Ce soir, à la Comédie de Caen, c’est un peu le grand soir avec une double actualité à fêter : la sortie du tant repoussé livre sur les 50 ans de la Comédie et le « pot » de départ de l’actuelle direction qui ira poursuivre son aventure à Angers.
Vers 18h le hall du théâtre des Cordes est plein de vieillards respectables ( à 60 ans je me sens presque le jeunot de la bande) et c’est un peu l’horizon du théâtre qui se donne à voir dans cette noble et docte assemblée venue fêter une histoire ancienne comme dans une ultime réunion d’anciens combattants. Faut-il dénoncer cette communauté de « vieux » où se réjouir qu’ils sont encore là, je ne sais mais derrière les sourires grimés et les politesses nostalgiques on ne peut s’empêcher de se demander ce qu’un futur chroniqueur ( pour les cent ans de la Comédie ?) écrira sur cette soirée parfumée de nostalgie et de naphtaline.

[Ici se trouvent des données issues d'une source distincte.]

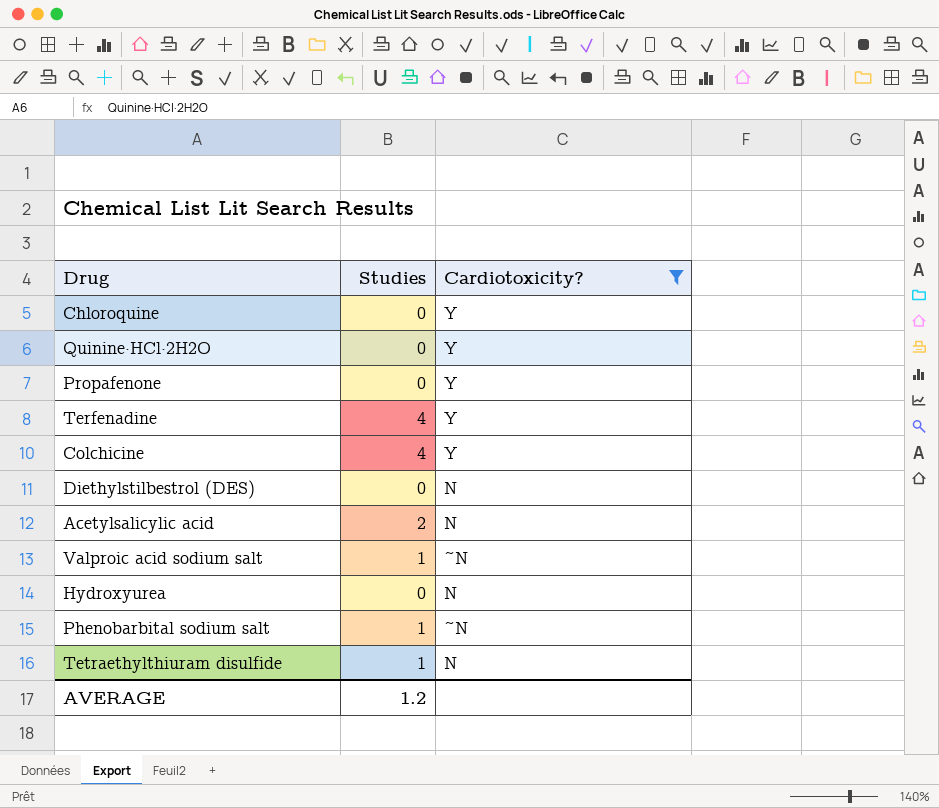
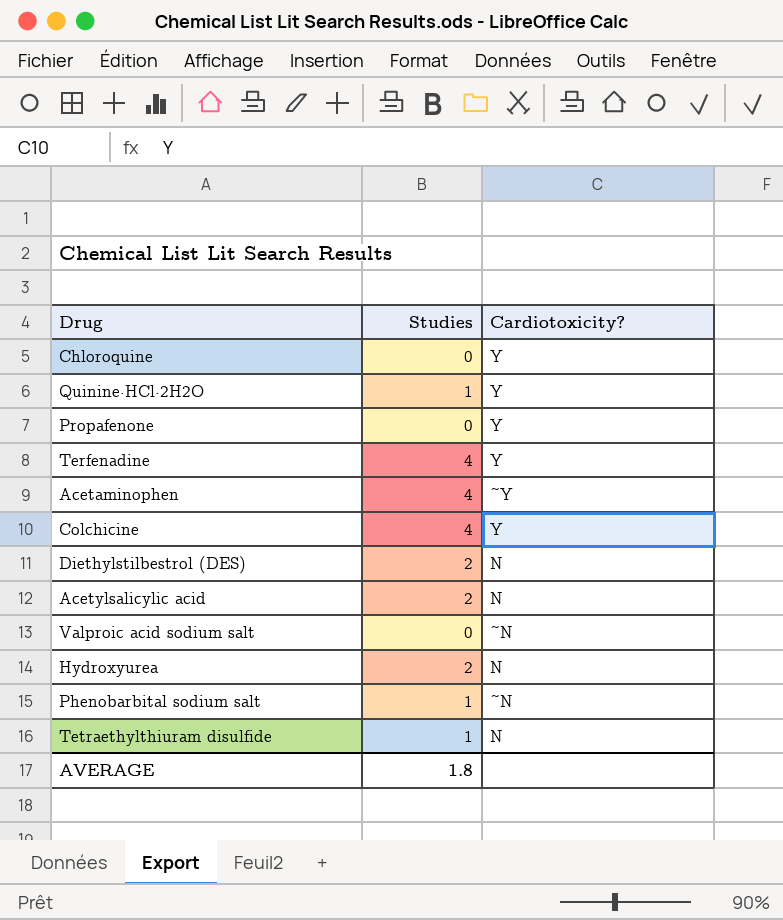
filter: Cardiotoxicity? != ~Y -> none
Quinine·HCl·2H2O | Studies: 0 -> 1
Diethylstilbestrol (DES) | Studies: 0 -> 2
Valproic acid sodium salt | Studies: 1 -> 0
Hydroxyurea | Studies: 0 -> 2
AVERAGE | Studies: 1.2 -> 1.8

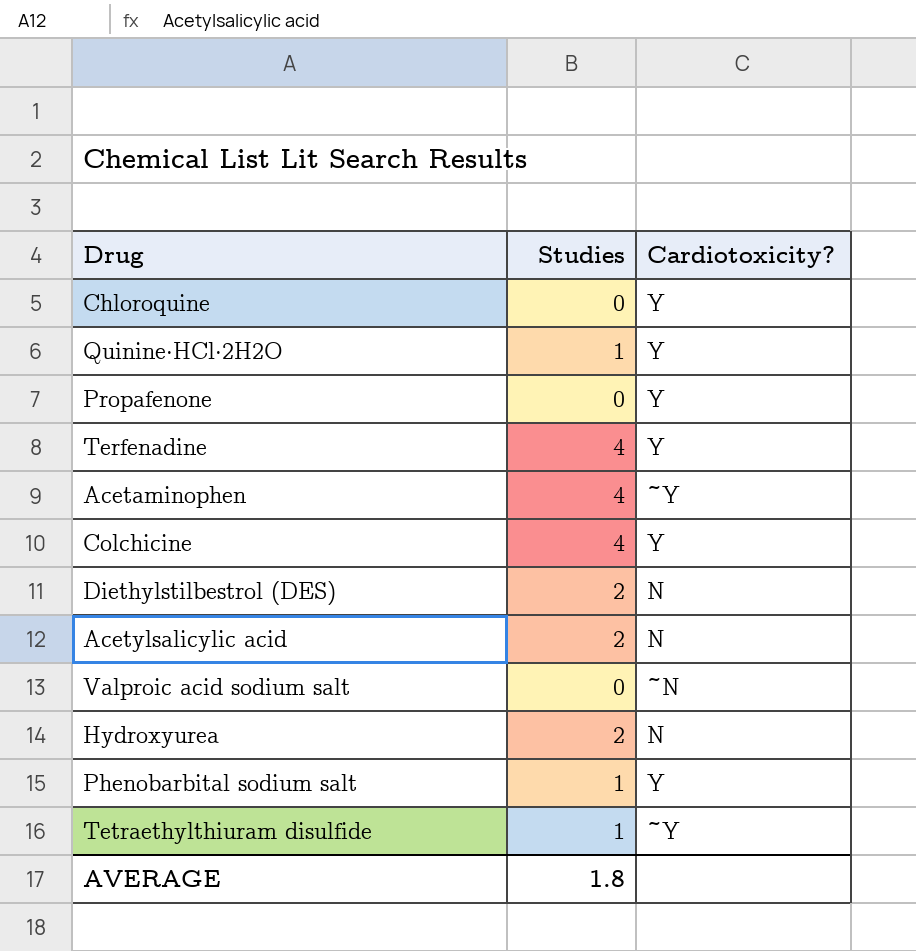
Phenobarbital sodium salt | Cardiotoxicity?: ~N -> Y
Tetraethylthiuram disulfide | Cardiotoxicity?: N -> ~Y

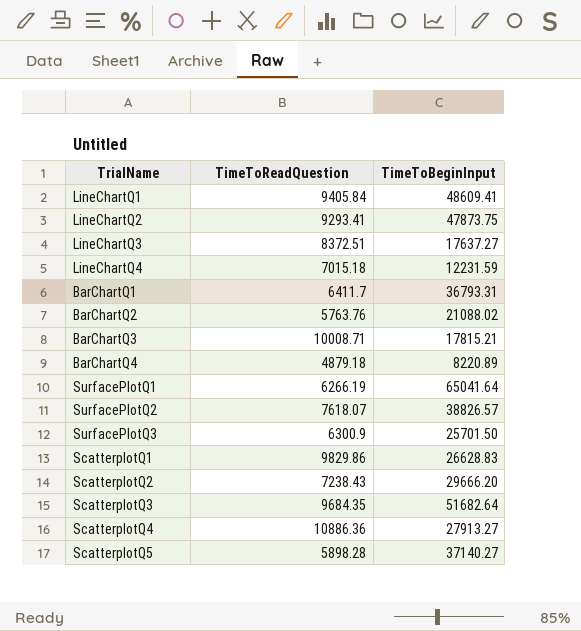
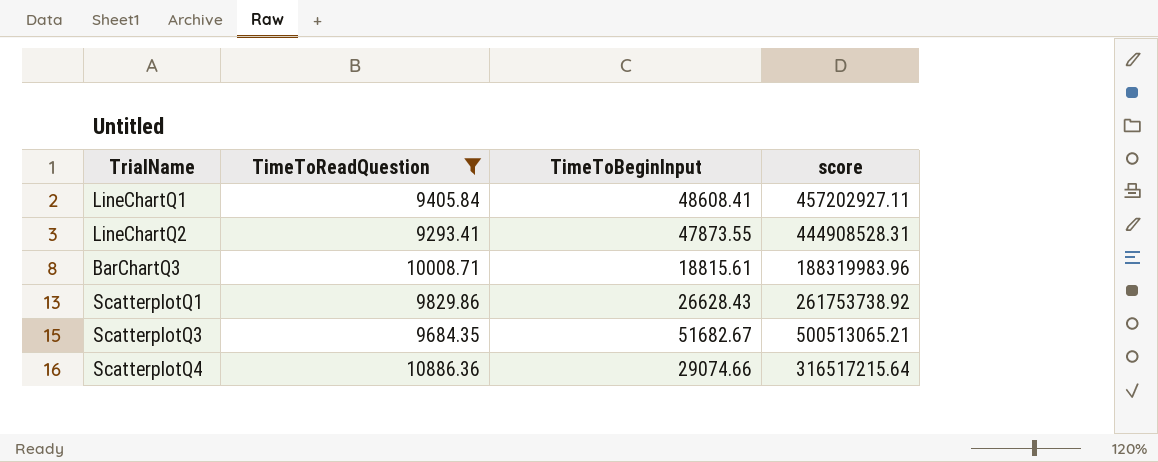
filter: none -> TimeToReadQuestion >= 9293.41
column score | formula: none -> [TimeToReadQuestion] * [TimeToBeginInput]
LineChartQ1 | TimeToBeginInput: 48609.41 -> 48608.41
LineChartQ2 | TimeToBeginInput: 47873.75 -> 47873.55
BarChartQ3 | TimeToBeginInput: 17815.21 -> 18815.61
ScatterplotQ1 | TimeToBeginInput: 26628.83 -> 26628.43
ScatterplotQ3 | TimeToBeginInput: 51682.64 -> 51682.67
ScatterplotQ4 | TimeToBeginInput: 27913.27 -> 29074.66

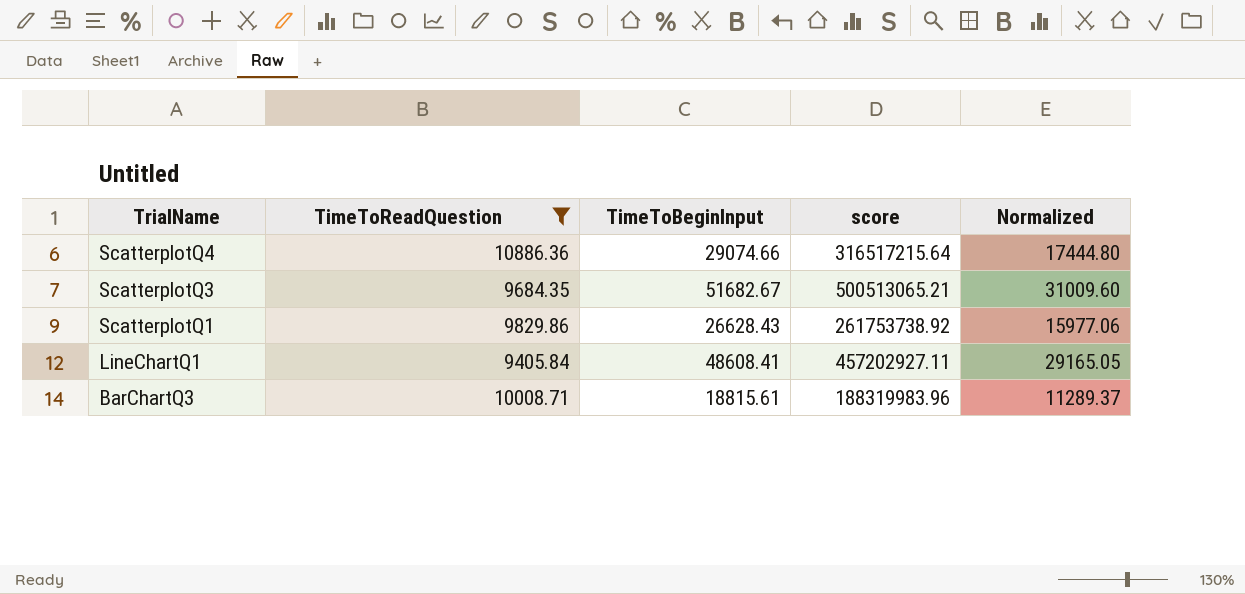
row order: none -> TrialName descending
column Normalized | formula: none -> [TimeToBeginInput] * 0.6
row LineChartQ2: 9293.41 | 47873.55 | 444908528.31 -> none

Vers 18h15 le directeur actuel ( pour quelques jours encore, puisqu’on nous annonce la venue de la nouvelle directrice, Aurore Fattier, au début du mois de janvier) prend la parole dans une improvisation qui cache à peine son impréparation, qu’à cela ne tienne on peut être un grand directeur et un grand acteur sans être un grand orateur ! Les autres cadres prennent rapidement la parole pour expédier les affaires courantes et surtout pour laisser la place au docte et érudit Daniel Grisel qui, de sa voix austère, nous récapitule les années Trehard, les années Dubois, les années Lacascade, les années Lambert-wild, et ( ouf) enfin les années Di Fonzo Bo. Comme toujours dans ces pince-fesses officiels et guindés on finit avec le traditionnel discours des institutionnels, ville, région, drac il ne manquait que celui de l’évêque dans cette ancienne salle paroissiale dévoyée par de vils saltimbanques. Fort heureusement pour nous remettre d’un tel pensum on pouvait ensuite se rafraîchir la tête avec la tendre et nostalgique confession du Portrait de Raoul, un seul en scène cousu main par Philippe Minyana pour le grand comédien Raoul Fernandez. Une petite heure de théâtre intime et pleine qui fait entendre cette magie de la scène si bien incarnée par le comédien et sa douce fascination pour Copi ou la Comédie Française.
Un détour par le bar et l’occasion inopinée pour moi de discuter avec Céline Ohrel que j’avais si maladroitement malmenée dans un billet et un passage rapide vers la scène improvisée. Une jeune femme, avec l’accent espagnol de rigueur, nous chante du Edith Piaf avec, comble d’audace moderniste, la version karaoke diffusée sur écran, non, rien de rien, non je ne regrette rien …en partant un peu comme un voleur qui ne savait plus trop ce qu’il y avait à voler ou à retenir de cette soirée. Que voulez-vous j’aime la fête et plus encore les anniversaires mais ce soir il me semblait juste assister à une version locale et provinciale d’une scène de Fellini Roma. On me dit que les années Di Fonzo Bo auront été riches, comme les années Lambert-wild, les années Lacascade, les années Dubois, les années Trehard, on m’a même dit, ce soir, que le théâtre est un art immortel et toujours jeune, je vais donc me plonger dans ce livre pour tenter de raviver ma pauvre flamme et oublier cette soirée à la festivité si laborieuse.